• **Task details**:
Copy, exactly as written, the lines that begin at the one containing "Sandra Antipan | PCL17_T0: 3 -> 4" and end at the one containing "Norma Araya | CIDI_A11A_basal: 0 -> 1". Skip any pictures in the data below.

++++ Source information

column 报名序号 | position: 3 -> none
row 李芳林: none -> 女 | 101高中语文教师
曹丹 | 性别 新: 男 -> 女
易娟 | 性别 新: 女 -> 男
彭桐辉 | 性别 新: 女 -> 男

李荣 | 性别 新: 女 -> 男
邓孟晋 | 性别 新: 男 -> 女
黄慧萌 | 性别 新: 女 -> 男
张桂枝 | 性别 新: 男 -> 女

++++++++
++++ Source information

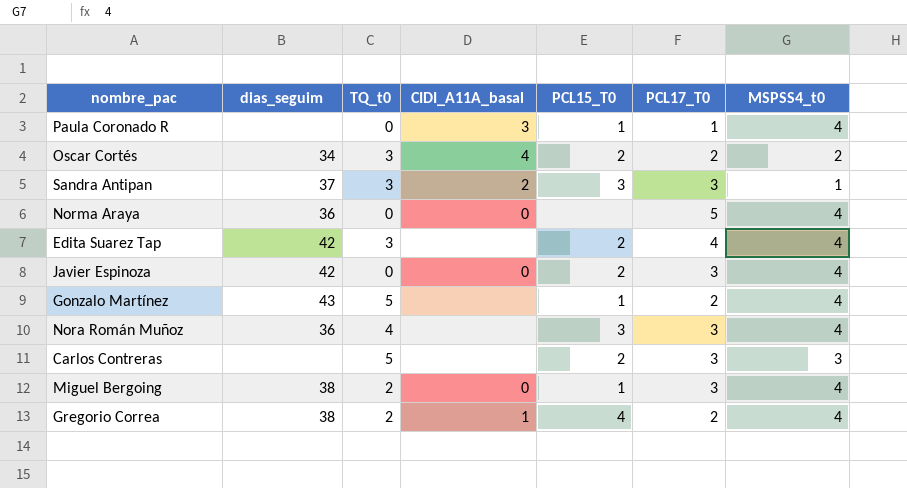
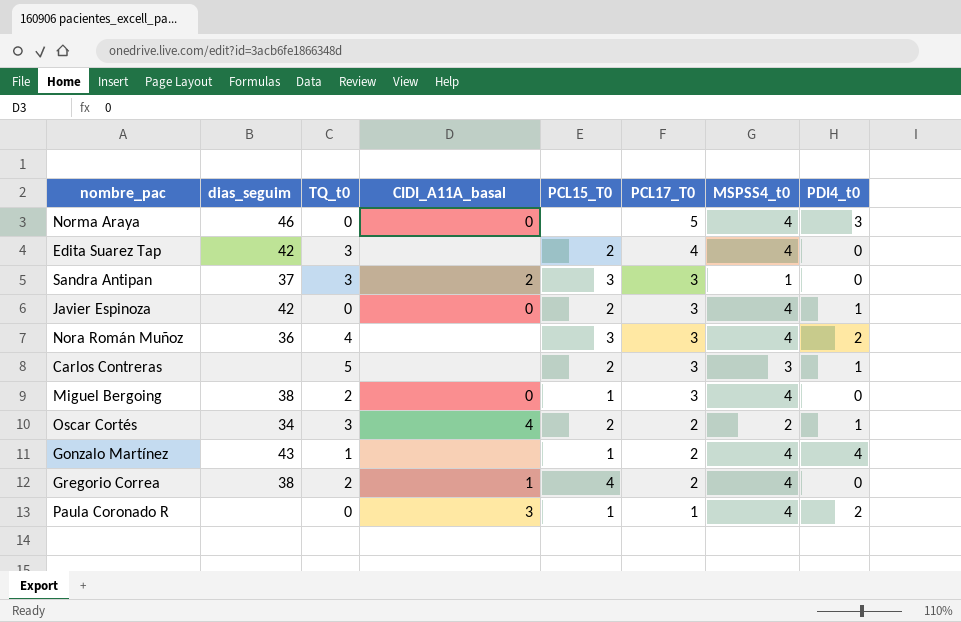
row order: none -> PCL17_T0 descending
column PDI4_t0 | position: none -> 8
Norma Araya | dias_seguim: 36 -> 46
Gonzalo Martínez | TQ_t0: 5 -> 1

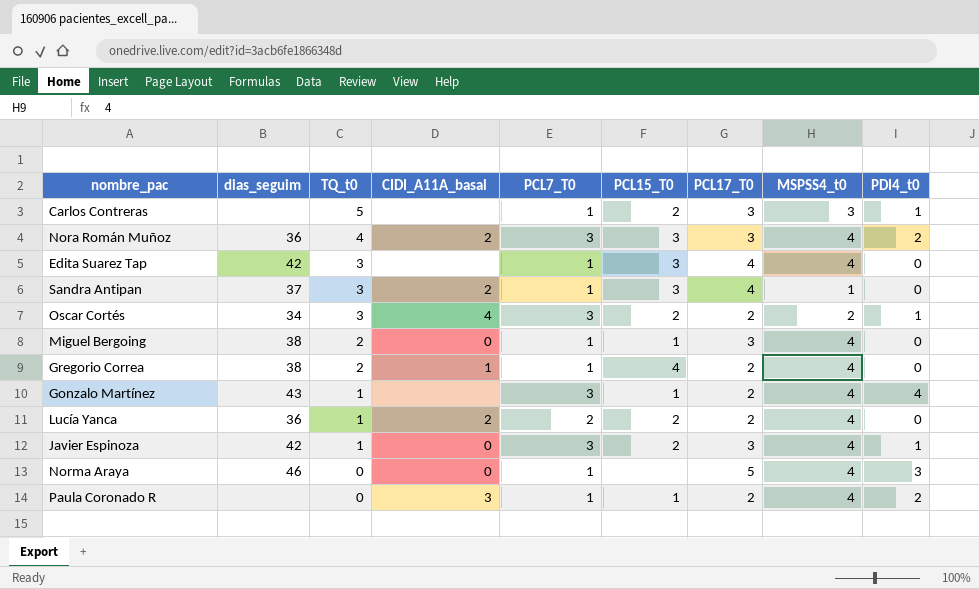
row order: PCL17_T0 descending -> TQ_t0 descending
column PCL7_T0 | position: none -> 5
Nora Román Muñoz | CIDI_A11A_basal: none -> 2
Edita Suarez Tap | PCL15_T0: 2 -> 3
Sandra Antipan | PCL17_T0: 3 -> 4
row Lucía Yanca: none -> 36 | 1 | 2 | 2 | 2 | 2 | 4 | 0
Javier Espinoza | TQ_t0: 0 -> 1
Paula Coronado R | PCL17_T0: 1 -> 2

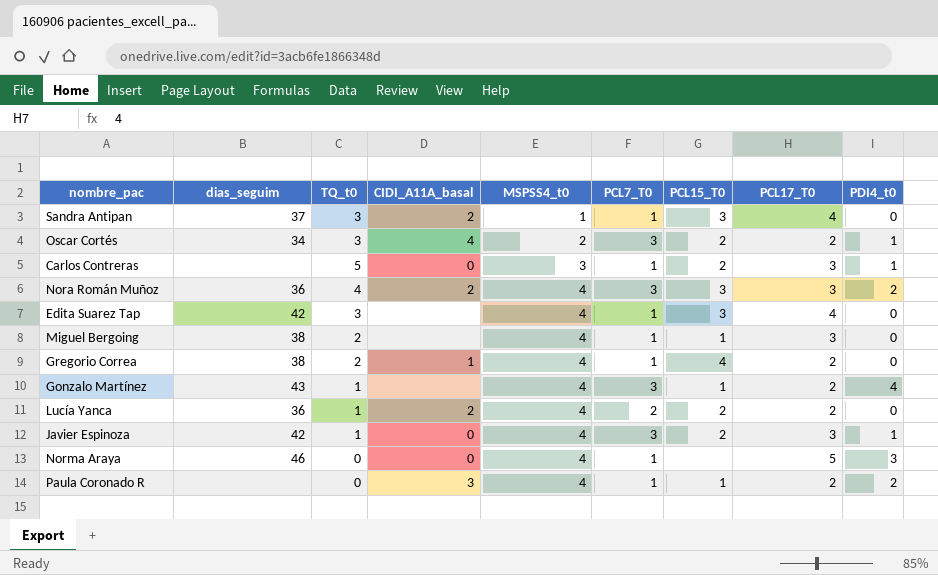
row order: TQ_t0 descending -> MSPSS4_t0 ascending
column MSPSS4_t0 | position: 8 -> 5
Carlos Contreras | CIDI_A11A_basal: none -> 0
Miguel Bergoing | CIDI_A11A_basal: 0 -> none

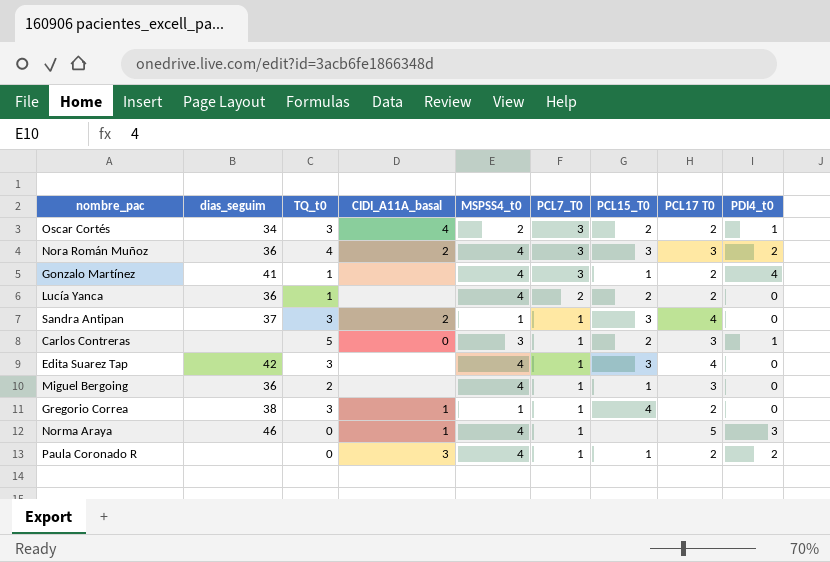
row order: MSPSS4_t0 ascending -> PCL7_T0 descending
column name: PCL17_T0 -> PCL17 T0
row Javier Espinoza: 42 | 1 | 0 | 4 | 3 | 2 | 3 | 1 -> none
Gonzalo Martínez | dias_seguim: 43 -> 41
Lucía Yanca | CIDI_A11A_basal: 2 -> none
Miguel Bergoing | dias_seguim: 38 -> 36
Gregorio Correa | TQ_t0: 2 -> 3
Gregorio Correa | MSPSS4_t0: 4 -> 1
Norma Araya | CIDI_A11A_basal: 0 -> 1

++++++++

• **Worked solution**:
Sandra Antipan | PCL17_T0: 3 -> 4
row Lucía Yanca: none -> 36 | 1 | 2 | 2 | 2 | 2 | 4 | 0
Javier Espinoza | TQ_t0: 0 -> 1
Paula Coronado R | PCL17_T0: 1 -> 2

row order: TQ_t0 descending -> MSPSS4_t0 ascending
column MSPSS4_t0 | position: 8 -> 5
Carlos Contreras | CIDI_A11A_basal: none -> 0
Miguel Bergoing | CIDI_A11A_basal: 0 -> none

row order: MSPSS4_t0 ascending -> PCL7_T0 descending
column name: PCL17_T0 -> PCL17 T0
row Javier Espinoza: 42 | 1 | 0 | 4 | 3 | 2 | 3 | 1 -> none
Gonzalo Martínez | dias_seguim: 43 -> 41
Lucía Yanca | CIDI_A11A_basal: 2 -> none
Miguel Bergoing | dias_seguim: 38 -> 36
Gregorio Correa | TQ_t0: 2 -> 3
Gregorio Correa | MSPSS4_t0: 4 -> 1
Norma Araya | CIDI_A11A_basal: 0 -> 1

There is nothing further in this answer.